Among the entries below, which lines include the string "wave"? Show each one.

____ Extracted data

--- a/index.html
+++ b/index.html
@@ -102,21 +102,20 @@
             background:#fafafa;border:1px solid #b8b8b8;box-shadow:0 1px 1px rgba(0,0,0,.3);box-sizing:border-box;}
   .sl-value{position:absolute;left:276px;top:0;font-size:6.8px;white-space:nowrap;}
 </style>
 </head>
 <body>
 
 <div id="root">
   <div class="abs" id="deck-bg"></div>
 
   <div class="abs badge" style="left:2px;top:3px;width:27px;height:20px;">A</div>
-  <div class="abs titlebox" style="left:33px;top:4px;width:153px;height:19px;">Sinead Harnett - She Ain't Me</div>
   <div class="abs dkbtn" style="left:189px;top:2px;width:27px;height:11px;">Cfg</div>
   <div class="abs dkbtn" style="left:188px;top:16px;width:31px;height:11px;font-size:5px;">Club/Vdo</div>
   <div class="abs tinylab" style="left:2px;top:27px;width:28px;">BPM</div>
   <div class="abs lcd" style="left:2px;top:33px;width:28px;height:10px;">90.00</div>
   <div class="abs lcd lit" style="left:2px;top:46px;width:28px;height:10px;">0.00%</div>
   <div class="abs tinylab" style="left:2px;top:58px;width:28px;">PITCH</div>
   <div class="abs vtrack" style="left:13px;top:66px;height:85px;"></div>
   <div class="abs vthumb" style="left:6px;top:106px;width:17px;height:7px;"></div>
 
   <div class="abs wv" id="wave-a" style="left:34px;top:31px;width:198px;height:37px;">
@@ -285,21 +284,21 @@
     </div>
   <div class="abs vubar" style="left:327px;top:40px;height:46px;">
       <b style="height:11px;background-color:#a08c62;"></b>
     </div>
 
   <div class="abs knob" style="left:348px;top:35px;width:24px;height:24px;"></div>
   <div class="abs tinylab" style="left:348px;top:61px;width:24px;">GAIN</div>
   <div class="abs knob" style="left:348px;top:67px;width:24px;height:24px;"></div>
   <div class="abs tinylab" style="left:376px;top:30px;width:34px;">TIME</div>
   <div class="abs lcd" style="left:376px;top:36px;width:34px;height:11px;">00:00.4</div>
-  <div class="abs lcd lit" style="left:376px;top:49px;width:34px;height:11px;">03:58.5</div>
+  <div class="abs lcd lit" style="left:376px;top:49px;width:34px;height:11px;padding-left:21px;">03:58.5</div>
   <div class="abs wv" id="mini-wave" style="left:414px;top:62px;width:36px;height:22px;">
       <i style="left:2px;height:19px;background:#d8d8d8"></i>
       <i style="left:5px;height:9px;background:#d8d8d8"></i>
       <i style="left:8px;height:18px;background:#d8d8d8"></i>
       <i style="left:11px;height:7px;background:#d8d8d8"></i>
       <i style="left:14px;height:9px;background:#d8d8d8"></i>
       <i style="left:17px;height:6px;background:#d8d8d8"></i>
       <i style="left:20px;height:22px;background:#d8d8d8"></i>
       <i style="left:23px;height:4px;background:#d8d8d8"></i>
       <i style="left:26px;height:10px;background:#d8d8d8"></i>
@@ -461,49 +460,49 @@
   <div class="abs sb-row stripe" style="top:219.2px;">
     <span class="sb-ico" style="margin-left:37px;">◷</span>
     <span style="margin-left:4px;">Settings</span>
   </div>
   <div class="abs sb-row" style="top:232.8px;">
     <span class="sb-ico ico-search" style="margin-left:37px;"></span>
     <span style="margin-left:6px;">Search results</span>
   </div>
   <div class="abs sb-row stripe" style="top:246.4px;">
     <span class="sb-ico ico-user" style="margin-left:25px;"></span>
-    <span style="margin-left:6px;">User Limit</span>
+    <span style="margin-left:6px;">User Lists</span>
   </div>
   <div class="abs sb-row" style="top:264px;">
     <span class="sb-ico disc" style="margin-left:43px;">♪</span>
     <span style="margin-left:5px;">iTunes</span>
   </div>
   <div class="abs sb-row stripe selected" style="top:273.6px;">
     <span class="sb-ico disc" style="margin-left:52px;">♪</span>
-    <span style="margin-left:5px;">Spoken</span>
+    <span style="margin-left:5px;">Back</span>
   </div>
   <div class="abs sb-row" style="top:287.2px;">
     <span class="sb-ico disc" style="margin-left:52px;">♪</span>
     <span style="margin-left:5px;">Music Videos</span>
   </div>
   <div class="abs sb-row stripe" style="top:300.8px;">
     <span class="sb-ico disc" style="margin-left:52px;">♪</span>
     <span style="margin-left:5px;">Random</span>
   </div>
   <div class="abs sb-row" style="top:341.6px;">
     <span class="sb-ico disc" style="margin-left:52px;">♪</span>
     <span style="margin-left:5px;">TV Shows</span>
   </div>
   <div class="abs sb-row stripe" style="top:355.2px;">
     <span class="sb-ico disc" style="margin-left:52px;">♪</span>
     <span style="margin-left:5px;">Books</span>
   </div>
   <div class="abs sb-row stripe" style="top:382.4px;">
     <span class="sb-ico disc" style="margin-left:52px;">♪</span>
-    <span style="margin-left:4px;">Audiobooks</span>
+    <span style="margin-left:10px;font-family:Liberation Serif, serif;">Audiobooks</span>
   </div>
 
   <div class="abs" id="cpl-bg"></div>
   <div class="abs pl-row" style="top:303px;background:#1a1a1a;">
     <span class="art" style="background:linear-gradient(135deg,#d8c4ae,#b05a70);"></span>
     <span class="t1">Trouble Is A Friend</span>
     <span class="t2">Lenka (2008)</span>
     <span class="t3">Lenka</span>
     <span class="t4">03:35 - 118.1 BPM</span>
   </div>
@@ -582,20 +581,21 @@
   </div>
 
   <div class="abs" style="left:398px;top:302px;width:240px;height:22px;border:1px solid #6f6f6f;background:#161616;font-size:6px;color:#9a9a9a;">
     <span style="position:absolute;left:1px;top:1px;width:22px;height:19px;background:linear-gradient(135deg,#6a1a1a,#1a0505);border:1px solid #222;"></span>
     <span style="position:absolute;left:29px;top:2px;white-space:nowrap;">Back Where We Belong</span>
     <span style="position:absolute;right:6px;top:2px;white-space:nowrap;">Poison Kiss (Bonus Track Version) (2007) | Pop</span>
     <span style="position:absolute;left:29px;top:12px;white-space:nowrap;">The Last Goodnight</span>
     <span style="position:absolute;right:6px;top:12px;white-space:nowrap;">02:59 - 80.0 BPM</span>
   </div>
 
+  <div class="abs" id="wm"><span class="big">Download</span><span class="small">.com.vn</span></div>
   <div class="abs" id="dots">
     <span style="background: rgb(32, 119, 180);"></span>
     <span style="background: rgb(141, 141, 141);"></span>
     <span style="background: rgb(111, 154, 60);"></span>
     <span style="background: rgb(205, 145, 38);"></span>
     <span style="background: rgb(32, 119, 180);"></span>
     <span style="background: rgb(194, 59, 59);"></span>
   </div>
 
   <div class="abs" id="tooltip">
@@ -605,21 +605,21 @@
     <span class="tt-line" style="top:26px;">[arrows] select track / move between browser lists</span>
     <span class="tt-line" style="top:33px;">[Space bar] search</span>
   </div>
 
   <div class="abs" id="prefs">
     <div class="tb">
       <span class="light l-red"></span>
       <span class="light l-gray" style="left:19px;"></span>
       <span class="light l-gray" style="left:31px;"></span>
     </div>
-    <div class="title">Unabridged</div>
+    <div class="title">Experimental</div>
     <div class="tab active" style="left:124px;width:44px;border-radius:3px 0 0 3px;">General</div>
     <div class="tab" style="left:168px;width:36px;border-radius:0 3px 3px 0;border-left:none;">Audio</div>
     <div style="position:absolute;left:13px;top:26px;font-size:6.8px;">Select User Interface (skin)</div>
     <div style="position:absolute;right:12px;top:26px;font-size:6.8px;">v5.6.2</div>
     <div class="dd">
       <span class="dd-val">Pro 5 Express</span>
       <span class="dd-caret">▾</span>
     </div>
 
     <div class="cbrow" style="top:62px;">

________
____ Extracted data

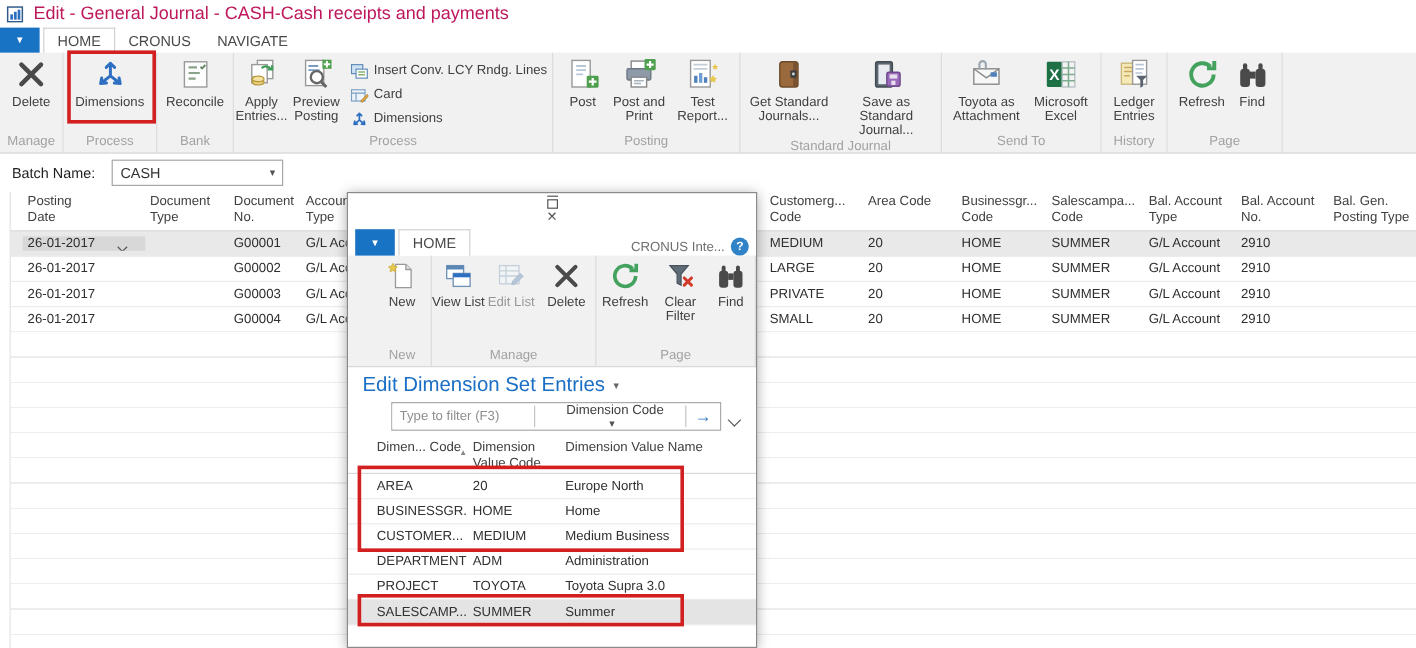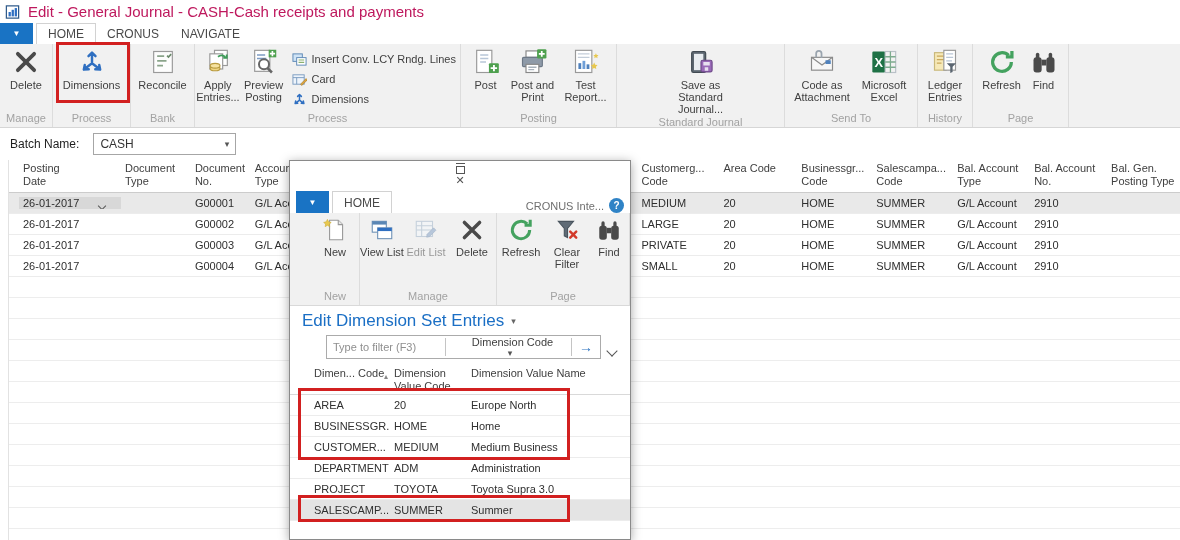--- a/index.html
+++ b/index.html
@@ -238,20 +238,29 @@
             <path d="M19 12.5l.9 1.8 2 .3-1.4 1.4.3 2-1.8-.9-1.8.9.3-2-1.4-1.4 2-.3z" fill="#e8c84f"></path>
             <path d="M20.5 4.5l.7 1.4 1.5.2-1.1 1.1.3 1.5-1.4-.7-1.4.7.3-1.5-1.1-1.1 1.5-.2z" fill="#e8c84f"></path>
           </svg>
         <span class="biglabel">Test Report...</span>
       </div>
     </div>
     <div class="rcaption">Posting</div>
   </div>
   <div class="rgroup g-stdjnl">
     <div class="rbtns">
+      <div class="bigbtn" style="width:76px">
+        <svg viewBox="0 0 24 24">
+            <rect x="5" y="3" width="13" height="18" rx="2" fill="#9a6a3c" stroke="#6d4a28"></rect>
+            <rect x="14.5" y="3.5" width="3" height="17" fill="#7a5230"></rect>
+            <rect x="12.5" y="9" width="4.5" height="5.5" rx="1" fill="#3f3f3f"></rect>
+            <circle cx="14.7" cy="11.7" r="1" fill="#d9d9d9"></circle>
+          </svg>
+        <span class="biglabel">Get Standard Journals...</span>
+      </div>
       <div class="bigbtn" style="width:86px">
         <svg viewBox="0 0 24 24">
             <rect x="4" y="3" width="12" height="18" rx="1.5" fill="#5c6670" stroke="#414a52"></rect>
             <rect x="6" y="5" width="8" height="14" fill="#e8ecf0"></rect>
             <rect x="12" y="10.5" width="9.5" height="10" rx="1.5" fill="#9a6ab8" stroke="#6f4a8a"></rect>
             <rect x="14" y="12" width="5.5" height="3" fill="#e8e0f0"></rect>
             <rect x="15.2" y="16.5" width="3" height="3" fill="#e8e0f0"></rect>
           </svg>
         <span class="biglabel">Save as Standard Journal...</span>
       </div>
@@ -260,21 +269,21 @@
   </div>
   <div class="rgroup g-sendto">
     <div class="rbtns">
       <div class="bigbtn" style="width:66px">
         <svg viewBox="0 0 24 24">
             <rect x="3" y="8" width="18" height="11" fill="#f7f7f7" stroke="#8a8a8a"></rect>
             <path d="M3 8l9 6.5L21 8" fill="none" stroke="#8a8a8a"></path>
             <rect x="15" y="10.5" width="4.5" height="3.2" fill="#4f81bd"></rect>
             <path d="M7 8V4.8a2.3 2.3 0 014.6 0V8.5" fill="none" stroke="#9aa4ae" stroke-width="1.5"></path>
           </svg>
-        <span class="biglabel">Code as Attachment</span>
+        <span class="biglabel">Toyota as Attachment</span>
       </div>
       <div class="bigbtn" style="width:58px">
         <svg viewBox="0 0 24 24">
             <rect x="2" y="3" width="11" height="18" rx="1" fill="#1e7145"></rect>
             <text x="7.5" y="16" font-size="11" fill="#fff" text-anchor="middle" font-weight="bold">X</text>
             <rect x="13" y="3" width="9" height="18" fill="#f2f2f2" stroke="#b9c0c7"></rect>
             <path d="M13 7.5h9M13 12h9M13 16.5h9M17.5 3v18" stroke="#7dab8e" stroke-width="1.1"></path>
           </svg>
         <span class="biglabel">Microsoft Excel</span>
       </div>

________

__Answer__.
   <div class="abs wv" id="wave-a" style="left:34px;top:31px;width:198px;height:37px;">
   <div class="abs wv" id="mini-wave" style="left:414px;top:62px;width:36px;height:22px;">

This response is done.